Re: What's the best modeling approach for ordering events by date?

2011-04-15 Thread Ethan Rowe
Hi.

So, the OPP will direct all activity for a range of keys to a particular
node (or set of nodes, in accordance with your replication factor).
 Depending on the volume of writes, this could be fine.  Depending on the
distribution of key values you write at any given time, it can also be fine.
 But if you're using the OPP, and your keys align with the time of receiving
the data, and your application writes that data as it receives it, you're
going to be placing write activity on effectively one node at a time, for
the range of time allocated to that node.

If you use RP, and can divide time into finer slices such that you have
multiple tweets in a row, you trade off a more complex read in exchange for
better distribution of load throughout your cluster.  The necessity of this
depends on your particulars.

In your TweetsBySecond example, you're using a deterministic set of keys
(the keys correspond to seconds since epoch).  Querying for ranges of time
is nice with OPP, but if the ranges of time you're interested in are
constrained, you don't specifically need OPP.  You could use RP and request
all the keys for the seconds contained within the time range of interest.
 In this way, you balance writes across the cluster more effectively than
you would with OPP, while still getting a workable data set.  Again, the
degree to which you need this is dependent on your situation.  Others on the
list will no doubt have more informed opinions on this than me.  :)

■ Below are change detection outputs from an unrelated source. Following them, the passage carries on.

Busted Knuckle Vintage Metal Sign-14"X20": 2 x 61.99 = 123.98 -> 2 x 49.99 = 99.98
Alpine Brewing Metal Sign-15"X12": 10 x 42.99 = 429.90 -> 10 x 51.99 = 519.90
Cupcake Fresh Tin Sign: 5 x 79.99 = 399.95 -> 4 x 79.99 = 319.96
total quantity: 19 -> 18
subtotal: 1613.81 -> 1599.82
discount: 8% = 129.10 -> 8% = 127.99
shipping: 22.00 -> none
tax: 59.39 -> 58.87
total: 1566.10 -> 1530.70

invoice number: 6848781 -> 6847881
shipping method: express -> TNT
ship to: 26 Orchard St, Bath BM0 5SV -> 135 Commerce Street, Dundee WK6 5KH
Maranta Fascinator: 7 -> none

On Thu, Apr 14, 2011 at 8:00 PM, Guillermo Winkler gwink...@inconcertcc.com
 wrote:

 Hi Ethan,

 I want to present the events ordered by time, always in pages of 20/40
 events. If the events are tweets, you can have 1000 tweets from the same
 second or you can have 30 tweets in a 10 minute range. But I always wanna be
 able to page through the results in an orderly fashion.

 I think that using seconds since epoch it's what I'm doing, that is divide
 time into a fixed series of interval. Each second is an interval, and all of
 the events for that particular second are columns of that row.

 Again with tweets for easier visualizatoin

 TweetsBySecond : {
  12121121212 :{ - seconds since epoch
  id1,id2,id3 - all the tweet ids ocurred in that particular second
 },
 12121212123 : {
 id4,id5
 },
 12121212124 : {
 id6
 }
 }

 The problem is you can't do that using OPP in cassandra 0.7, or it's just
 me missing something?

 Thanks for your answer,
 Guille

 On Thu, Apr 14, 2011 at 4:49 PM, Ethan Rowe et...@the-rowes.com wrote:

 How do you plan to read the data?  Entire histories, or in relatively
 confined slices of time?  Do the events have any attributes by which you
 might segregate them, apart from time?

 If you can divide time into a fixed series of intervals, you can insert
 members of a given interval as columns (or supercolumns) in a row.  But it
 depends how you want to use the data on the read side.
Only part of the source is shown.